- YOUR GOAL
Only the count should appear in your answer: how many lines of the data below contain the word "SPRAYGROUND"?

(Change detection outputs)
────────────────────

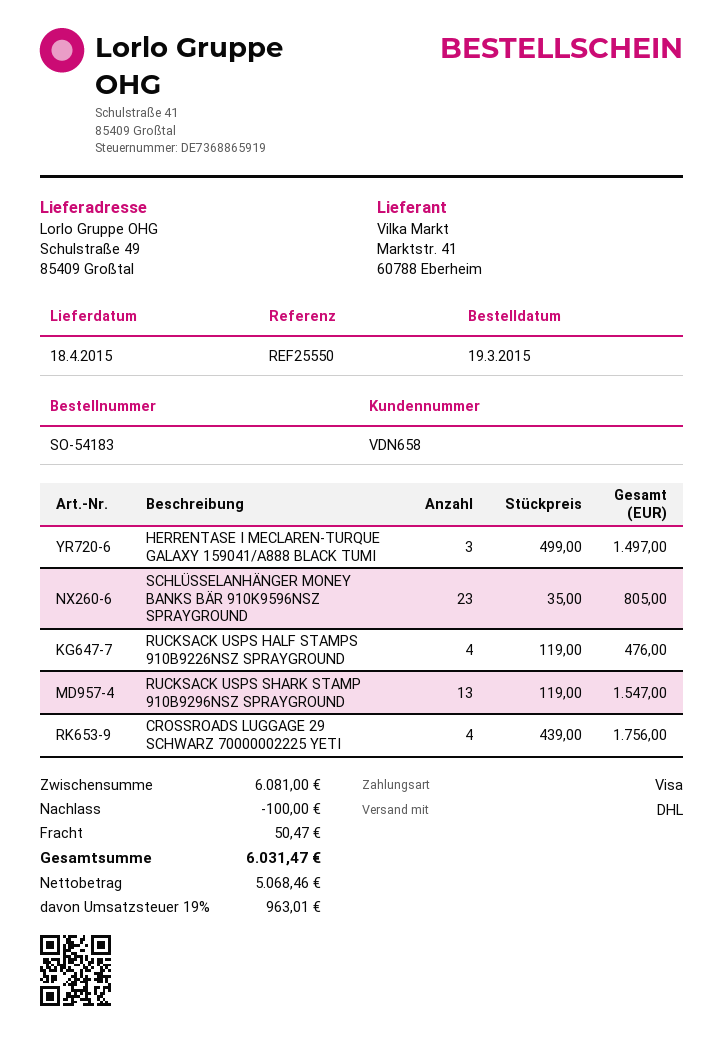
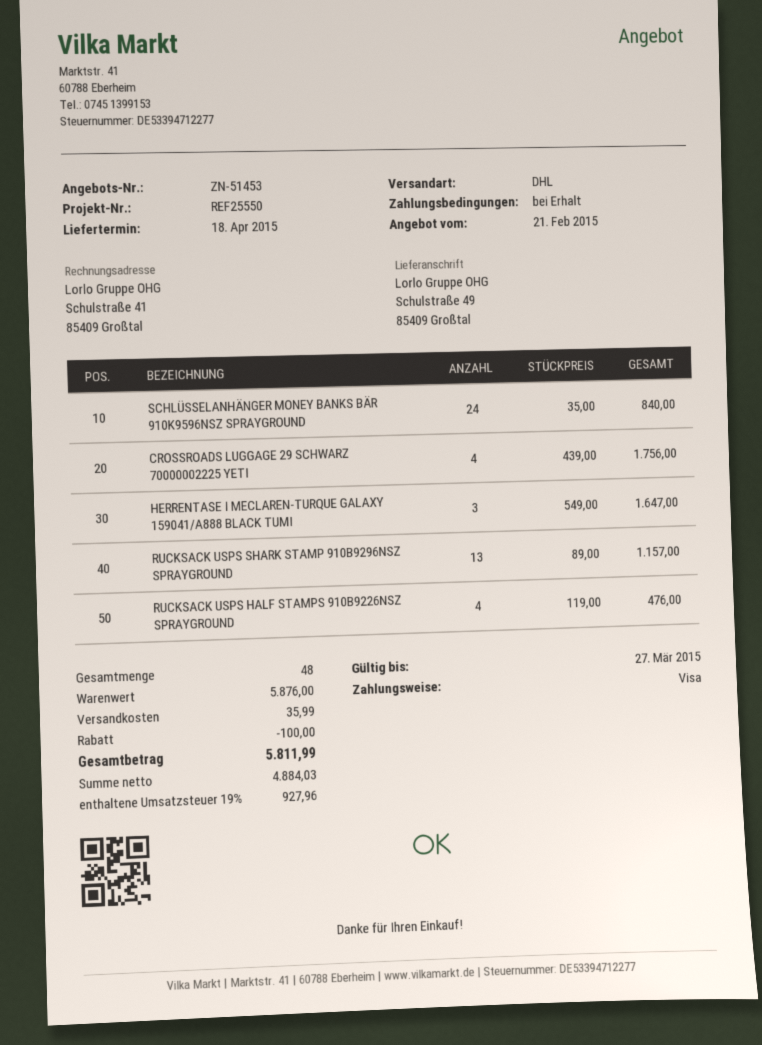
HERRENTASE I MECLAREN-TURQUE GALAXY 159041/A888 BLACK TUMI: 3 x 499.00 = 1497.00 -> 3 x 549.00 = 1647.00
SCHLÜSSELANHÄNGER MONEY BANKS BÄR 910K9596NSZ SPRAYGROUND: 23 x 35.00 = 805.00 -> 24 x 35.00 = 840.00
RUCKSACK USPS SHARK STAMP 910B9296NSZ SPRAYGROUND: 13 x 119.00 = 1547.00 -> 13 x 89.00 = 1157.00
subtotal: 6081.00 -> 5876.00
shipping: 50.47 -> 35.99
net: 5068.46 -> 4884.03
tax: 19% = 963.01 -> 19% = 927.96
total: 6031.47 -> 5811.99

────────────────────

- ANSWER
2